● EXERCISE DESCRIPTION:
Every line below between the line holding "I have learnt?" and the line holding "understanding of data.", inclusive, should be repeated exactly, and all other lines omitted.

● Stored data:

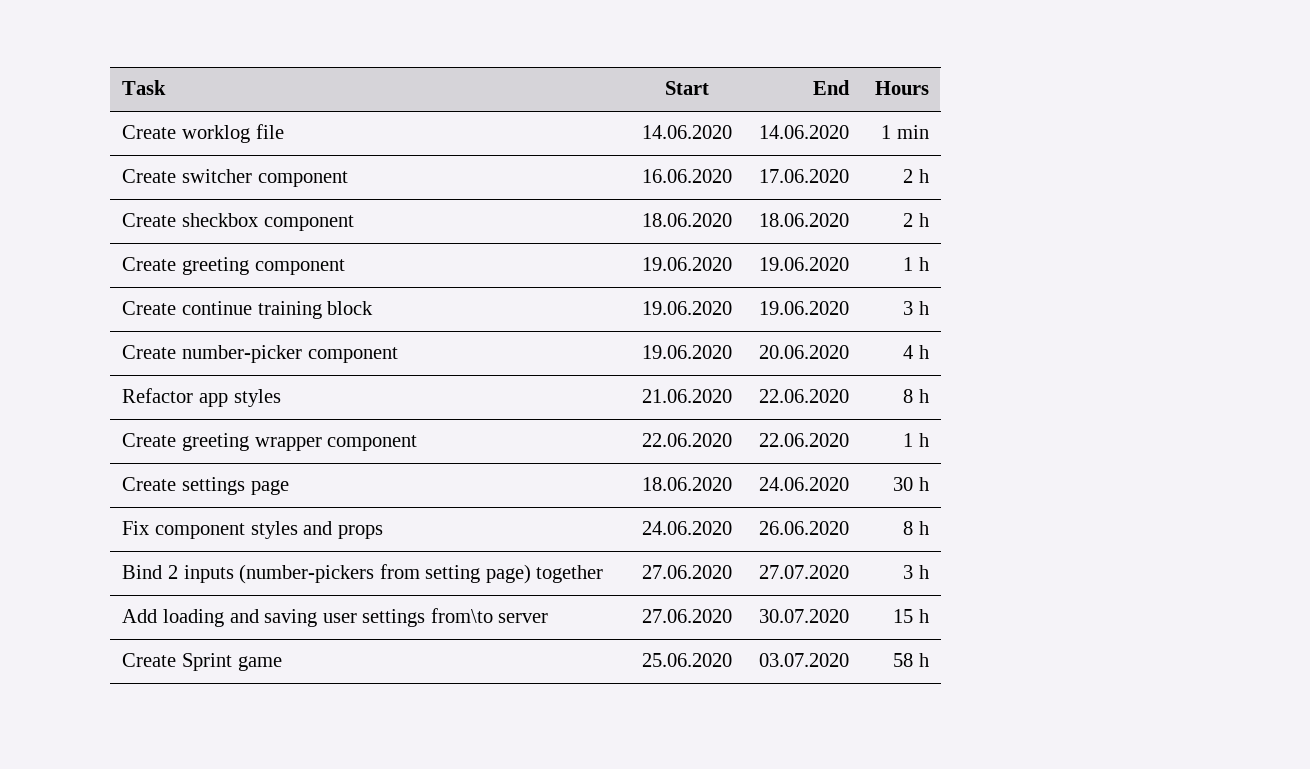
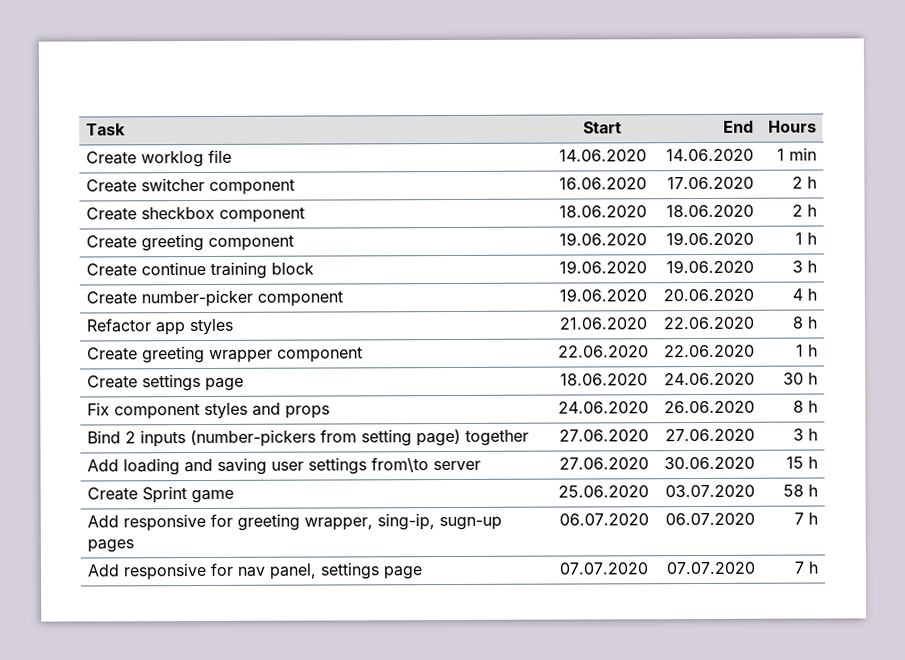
- Bind 2 inputs (number-pickers from setting page) together | 27.06.2020 | 27.07.2020 | 3 h
+ Bind 2 inputs (number-pickers from setting page) together | 27.06.2020 | 27.06.2020 | 3 h
- Add loading and saving user settings from\to server | 27.06.2020 | 30.07.2020 | 15 h
+ Add loading and saving user settings from\to server | 27.06.2020 | 30.06.2020 | 15 h
+ Add responsive for greeting wrapper, sing-ip, sugn-up pages | 06.07.2020 | 06.07.2020 | 7 h
+ Add responsive for nav panel, settings page | 07.07.2020 | 07.07.2020 | 7 h

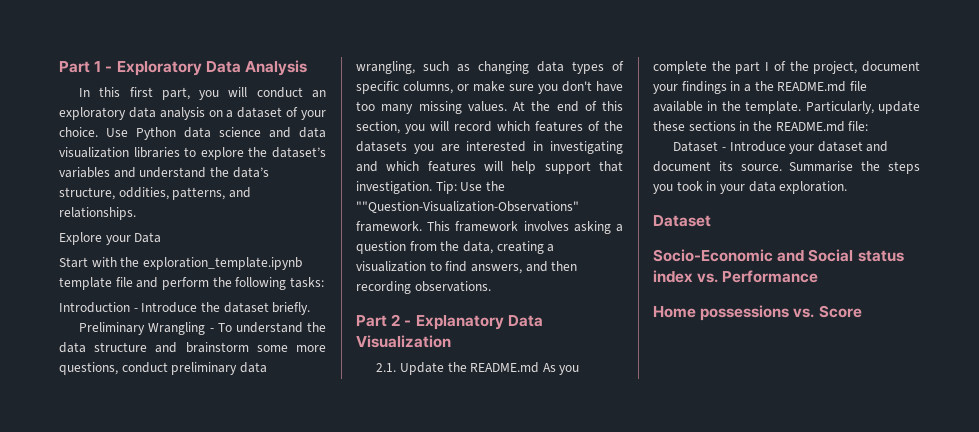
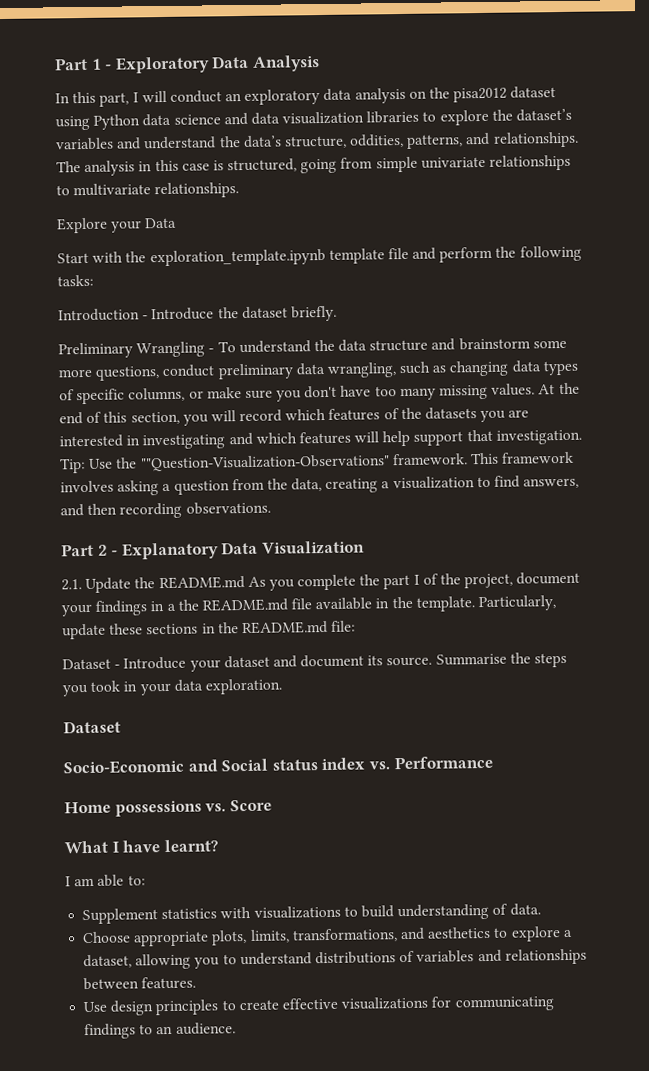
- In this first part, you will conduct an exploratory data analysis on a dataset of your choice. Use Python data science and data visualization libraries to explore the dataset’s variables and understand the data’s structure, oddities, patterns, and relationships.
+ In this part, I will conduct an exploratory data analysis on the pisa2012 dataset using Python data science and data visualization libraries to explore the dataset’s variables and understand the data’s structure, oddities, patterns, and relationships. The analysis in this case is structured, going from simple univariate relationships to multivariate relationships.
+ What I have learnt?
+ I am able to:
+ Supplement statistics with visualizations to build understanding of data.
+ Choose appropriate plots, limits, transformations, and aesthetics to explore a dataset, allowing you to understand distributions of variables and relationships between features.
+ Use design principles to create effective visualizations for communicating findings to an audience.

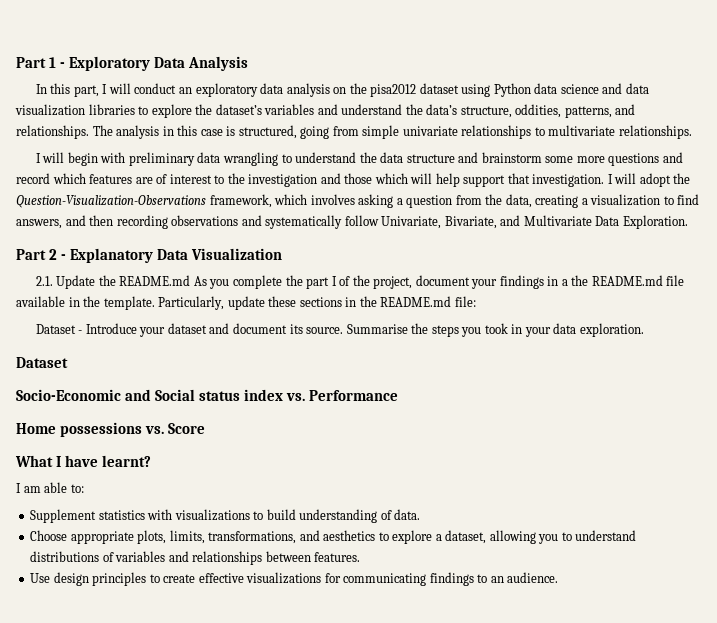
- Explore your Data
- Start with the exploration_template.ipynb template file and perform the following tasks:
- Introduction - Introduce the dataset briefly.
- Preliminary Wrangling - To understand the data structure and brainstorm some more questions, conduct preliminary data wrangling, such as changing data types of specific columns, or make sure you don't have too many missing values. At the end of this section, you will record which features of the datasets you are interested in investigating and which features will help support that investigation.
+ I will begin with preliminary data wrangling to understand the data structure and brainstorm some more questions and record which features are of interest to the investigation and those which will help support that investigation.
- Tip: Use the ""Question-Visualization-Observations" framework. This framework involves asking a question from the data, creating a visualization to find answers, and then recording observations.
+ I will adopt the Question-Visualization-Observations framework, which involves asking a question from the data, creating a visualization to find answers, and then recording observations and systematically follow Univariate, Bivariate, and Multivariate Data Exploration.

● WRITTEN RESPONSE:
+ What I have learnt?
+ I am able to:
+ Supplement statistics with visualizations to build understanding of data.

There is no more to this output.